Modification records:
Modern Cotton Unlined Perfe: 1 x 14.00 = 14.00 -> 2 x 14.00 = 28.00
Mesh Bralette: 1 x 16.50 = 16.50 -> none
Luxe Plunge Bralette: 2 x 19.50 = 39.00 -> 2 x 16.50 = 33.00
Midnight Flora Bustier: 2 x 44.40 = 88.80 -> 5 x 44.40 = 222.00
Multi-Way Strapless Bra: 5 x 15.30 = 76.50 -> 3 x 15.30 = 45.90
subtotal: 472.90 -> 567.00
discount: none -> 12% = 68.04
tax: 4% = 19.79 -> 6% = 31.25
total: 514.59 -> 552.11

Work to complete> Using the records above, select and copy every line that has the word "none".

Response for this exercise>
Mesh Bralette: 1 x 16.50 = 16.50 -> none
discount: none -> 12% = 68.04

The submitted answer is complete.